REQUIRED ACTION:
After finding "subtotal: 957.00 -> 918.00" in a line below, print that line and the rest of the lines exactly, leaving out all pictures.

═══ RAW DATA

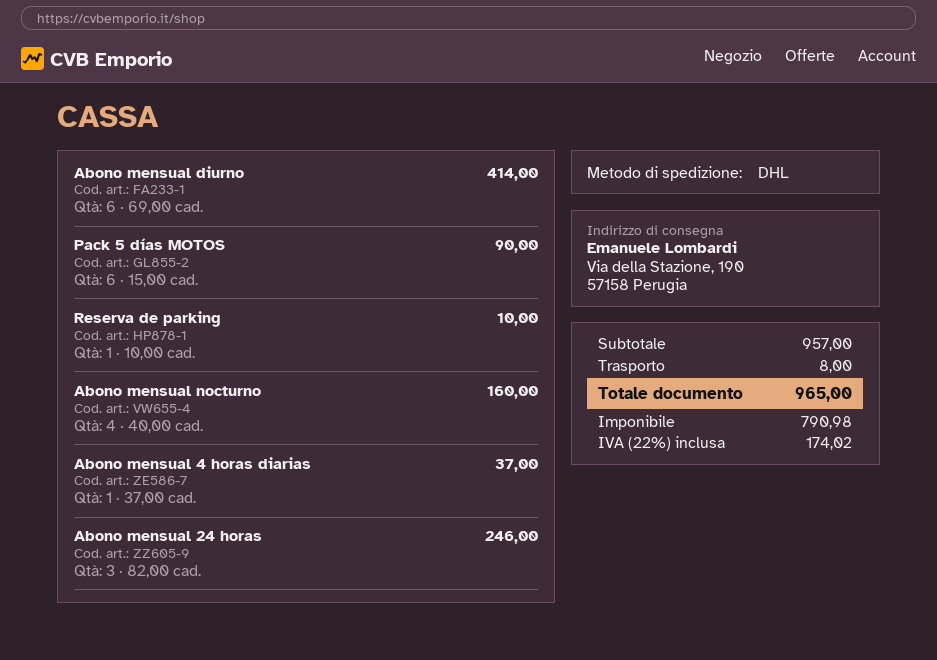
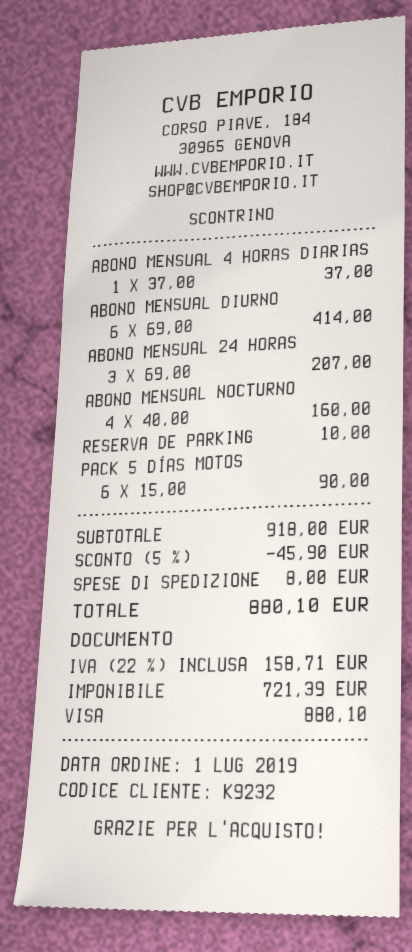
Abono mensual 24 horas: 3 x 82.00 = 246.00 -> 3 x 69.00 = 207.00
subtotal: 957.00 -> 918.00
discount: none -> 5% = 45.90
net: 790.98 -> 721.39
tax: 22% = 174.02 -> 22% = 158.71
total: 965.00 -> 880.10

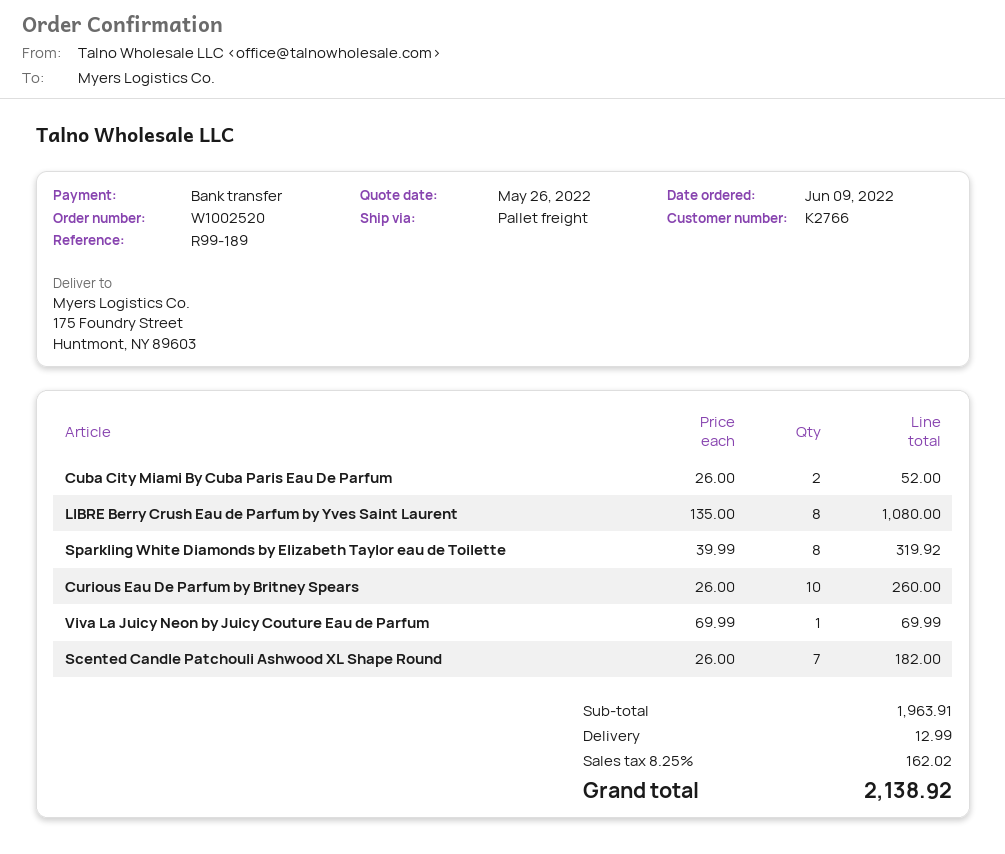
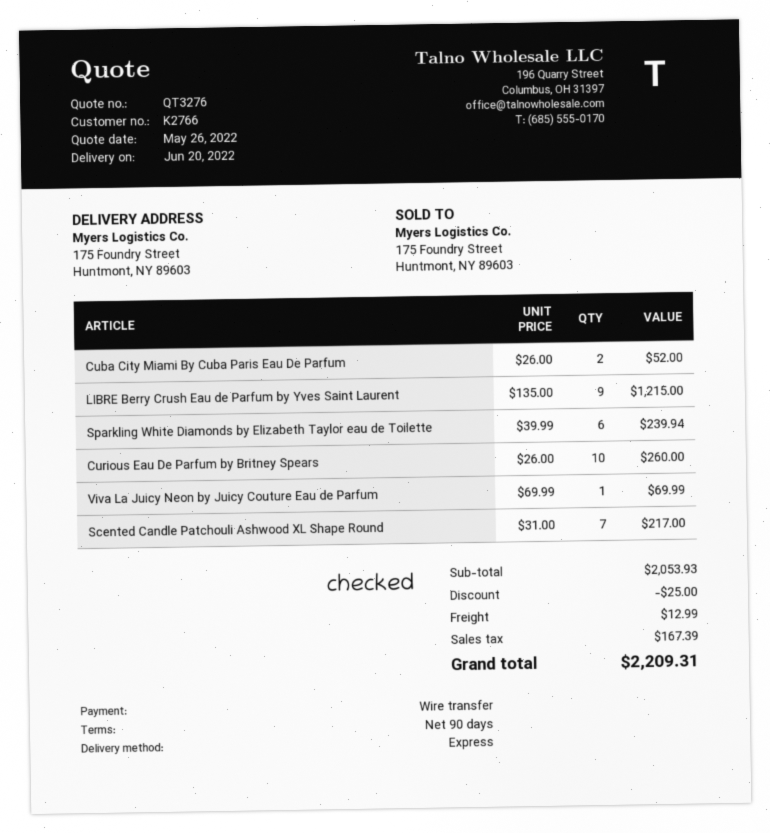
shipping method: pallet freight -> express
LIBRE Berry Crush Eau de Parfum by Yves Saint Laurent: 8 x 135.00 = 1080.00 -> 9 x 135.00 = 1215.00
Sparkling White Diamonds by Elizabeth Taylor eau de Toilette: 8 x 39.99 = 319.92 -> 6 x 39.99 = 239.94
Scented Candle Patchouli Ashwood XL Shape Round: 7 x 26.00 = 182.00 -> 7 x 31.00 = 217.00
subtotal: 1963.91 -> 2053.93
discount: none -> 25.00
tax: 162.02 -> 167.39
total: 2138.92 -> 2209.31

══════

YOUR RESPONSE:
subtotal: 957.00 -> 918.00
discount: none -> 5% = 45.90
net: 790.98 -> 721.39
tax: 22% = 174.02 -> 22% = 158.71
total: 965.00 -> 880.10

shipping method: pallet freight -> express
LIBRE Berry Crush Eau de Parfum by Yves Saint Laurent: 8 x 135.00 = 1080.00 -> 9 x 135.00 = 1215.00
Sparkling White Diamonds by Elizabeth Taylor eau de Toilette: 8 x 39.99 = 319.92 -> 6 x 39.99 = 239.94
Scented Candle Patchouli Ashwood XL Shape Round: 7 x 26.00 = 182.00 -> 7 x 31.00 = 217.00
subtotal: 1963.91 -> 2053.93
discount: none -> 25.00
tax: 162.02 -> 167.39
total: 2138.92 -> 2209.31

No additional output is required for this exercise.